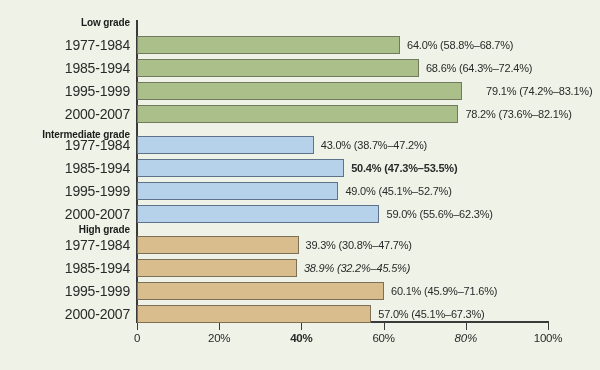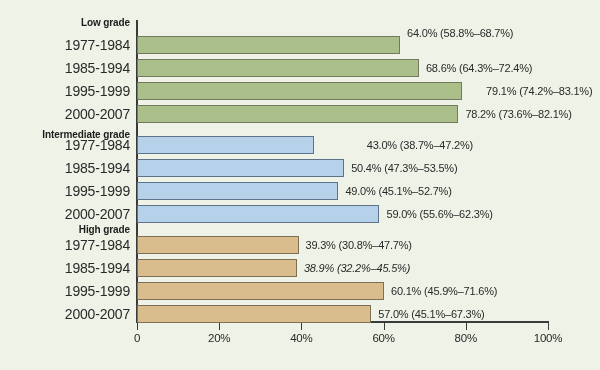--- a/index.html
+++ b/index.html
@@ -113,7 +113,7 @@
       <div class="group-header" style="top: 16px;">Low grade</div>
       <div class="cat-label" style="top: 38px;">1977-1984</div>
       <div class="bar green" style="top: 36px; left: 137px; width: 263.04px; position: absolute;"></div>
-      <div class="value-label" style="top: 24px; left: 407.04px;">64.0% (58.8%–68.7%)</div>
+      <div class="value-label" style="top: 36px; left: 407.04px;">64.0% (58.8%–68.7%)</div>
       <div class="cat-label" style="top: 61px;">1985-1994</div>
       <div class="bar green" style="top: 59px; left: 137px; width: 281.946px; position: absolute;"></div>
       <div class="value-label" style="top: 59px; left: 425.946px;">68.6% (64.3%–72.4%)</div>

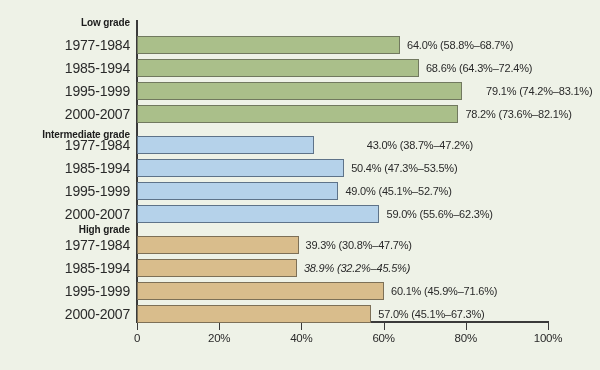--- a/index.html
+++ b/index.html
@@ -126,7 +126,7 @@
       <div class="group-header" style="top: 128px;">Intermediate grade</div>
       <div class="cat-label" style="top: 138px;">1977-1984</div>
       <div class="bar blue" style="top: 136px; left: 137px; width: 176.73px; position: absolute;"></div>
-      <div class="value-label" style="top: 136px; left: 320.73px; margin-left: 46px;">43.0% (38.7%–47.2%)</div>
+      <div class="value-label" style="top: 136px; left: 320.73px;">43.0% (38.7%–47.2%)</div>
       <div class="cat-label" style="top: 161px;">1985-1994</div>
       <div class="bar blue" style="top: 159px; left: 137px; width: 207.144px; position: absolute;"></div>
       <div class="value-label" style="top: 159px; left: 351.144px;">50.4% (47.3%–53.5%)</div>

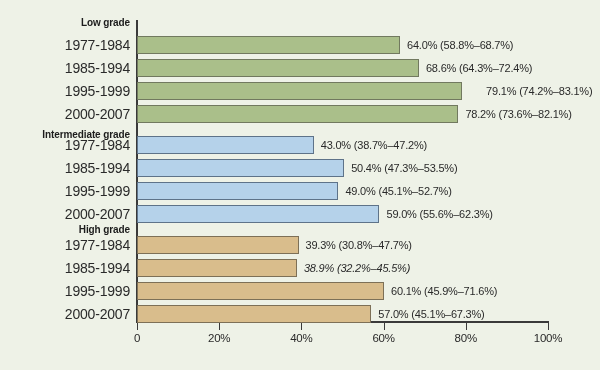--- a/index.html
+++ b/index.html
@@ -129,7 +129,7 @@
       <div class="value-label" style="top: 136px; left: 320.73px;">43.0% (38.7%–47.2%)</div>
       <div class="cat-label" style="top: 161px;">1985-1994</div>
       <div class="bar blue" style="top: 159px; left: 137px; width: 207.144px; position: absolute;"></div>
-      <div class="value-label" style="top: 159px; left: 351.144px;">50.4% (47.3%–53.5%)</div>
+      <div class="value-label" style="top: 159px; left: 351.144px; font-weight: bold;">50.4% (47.3%–53.5%)</div>
       <div class="cat-label" style="top: 184px;">1995-1999</div>
       <div class="bar blue" style="top: 182px; left: 137px; width: 201.39px; position: absolute;"></div>
       <div class="value-label" style="top: 182px; left: 345.39px;">49.0% (45.1%–52.7%)</div>

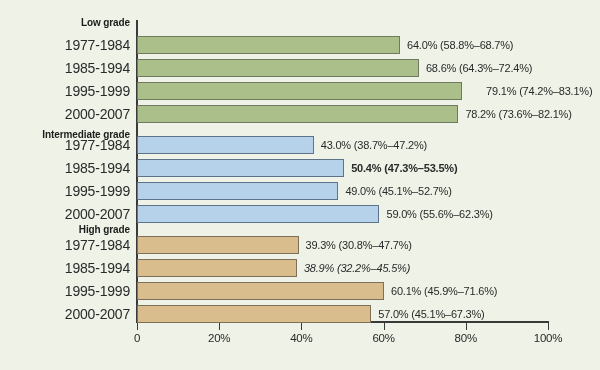--- a/index.html
+++ b/index.html
@@ -156,7 +156,7 @@
       <div class="x-tick" style="left: 219.2px;"></div>
       <div class="x-tick-label" style="left: 219.2px;">20%</div>
       <div class="x-tick" style="left: 301.4px;"></div>
-      <div class="x-tick-label" style="left: 301.4px;">40%</div>
+      <div class="x-tick-label" style="left: 301.4px; font-weight: bold;">40%</div>
       <div class="x-tick" style="left: 383.6px;"></div>
       <div class="x-tick-label" style="left: 383.6px;">60%</div>
       <div class="x-tick" style="left: 465.8px;"></div>

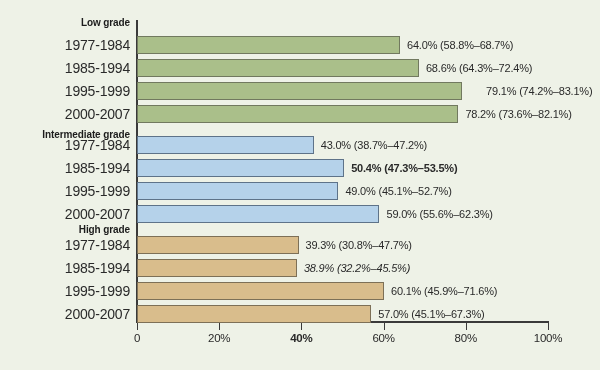--- a/index.html
+++ b/index.html
@@ -160,7 +160,7 @@
       <div class="x-tick" style="left: 383.6px;"></div>
       <div class="x-tick-label" style="left: 383.6px;">60%</div>
       <div class="x-tick" style="left: 465.8px;"></div>
-      <div class="x-tick-label" style="left: 465.8px;">80%</div>
+      <div class="x-tick-label" style="left: 465.8px; font-style: italic;">80%</div>
       <div class="x-tick" style="left: 548px;"></div>
       <div class="x-tick-label" style="left: 548px;">100%</div>
     </div>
◆ ◆ ◆
What is being asked:
Where pictures sit among the data above, omit them, and output the rest exactly.

Response to the exercise:
--- a/index.html
+++ b/index.html
@@ -113,7 +113,7 @@
       <div class="group-header" style="top: 16px;">Low grade</div>
       <div class="cat-label" style="top: 38px;">1977-1984</div>
       <div class="bar green" style="top: 36px; left: 137px; width: 263.04px; position: absolute;"></div>
-      <div class="value-label" style="top: 24px; left: 407.04px;">64.0% (58.8%–68.7%)</div>
+      <div class="value-label" style="top: 36px; left: 407.04px;">64.0% (58.8%–68.7%)</div>
       <div class="cat-label" style="top: 61px;">1985-1994</div>
       <div class="bar green" style="top: 59px; left: 137px; width: 281.946px; position: absolute;"></div>
       <div class="value-label" style="top: 59px; left: 425.946px;">68.6% (64.3%–72.4%)</div>

--- a/index.html
+++ b/index.html
@@ -126,7 +126,7 @@
       <div class="group-header" style="top: 128px;">Intermediate grade</div>
       <div class="cat-label" style="top: 138px;">1977-1984</div>
       <div class="bar blue" style="top: 136px; left: 137px; width: 176.73px; position: absolute;"></div>
-      <div class="value-label" style="top: 136px; left: 320.73px; margin-left: 46px;">43.0% (38.7%–47.2%)</div>
+      <div class="value-label" style="top: 136px; left: 320.73px;">43.0% (38.7%–47.2%)</div>
       <div class="cat-label" style="top: 161px;">1985-1994</div>
       <div class="bar blue" style="top: 159px; left: 137px; width: 207.144px; position: absolute;"></div>
       <div class="value-label" style="top: 159px; left: 351.144px;">50.4% (47.3%–53.5%)</div>

--- a/index.html
+++ b/index.html
@@ -129,7 +129,7 @@
       <div class="value-label" style="top: 136px; left: 320.73px;">43.0% (38.7%–47.2%)</div>
       <div class="cat-label" style="top: 161px;">1985-1994</div>
       <div class="bar blue" style="top: 159px; left: 137px; width: 207.144px; position: absolute;"></div>
-      <div class="value-label" style="top: 159px; left: 351.144px;">50.4% (47.3%–53.5%)</div>
+      <div class="value-label" style="top: 159px; left: 351.144px; font-weight: bold;">50.4% (47.3%–53.5%)</div>
       <div class="cat-label" style="top: 184px;">1995-1999</div>
       <div class="bar blue" style="top: 182px; left: 137px; width: 201.39px; position: absolute;"></div>
       <div class="value-label" style="top: 182px; left: 345.39px;">49.0% (45.1%–52.7%)</div>

--- a/index.html
+++ b/index.html
@@ -156,7 +156,7 @@
       <div class="x-tick" style="left: 219.2px;"></div>
       <div class="x-tick-label" style="left: 219.2px;">20%</div>
       <div class="x-tick" style="left: 301.4px;"></div>
-      <div class="x-tick-label" style="left: 301.4px;">40%</div>
+      <div class="x-tick-label" style="left: 301.4px; font-weight: bold;">40%</div>
       <div class="x-tick" style="left: 383.6px;"></div>
       <div class="x-tick-label" style="left: 383.6px;">60%</div>
       <div class="x-tick" style="left: 465.8px;"></div>

--- a/index.html
+++ b/index.html
@@ -160,7 +160,7 @@
       <div class="x-tick" style="left: 383.6px;"></div>
       <div class="x-tick-label" style="left: 383.6px;">60%</div>
       <div class="x-tick" style="left: 465.8px;"></div>
-      <div class="x-tick-label" style="left: 465.8px;">80%</div>
+      <div class="x-tick-label" style="left: 465.8px; font-style: italic;">80%</div>
       <div class="x-tick" style="left: 548px;"></div>
       <div class="x-tick-label" style="left: 548px;">100%</div>
     </div>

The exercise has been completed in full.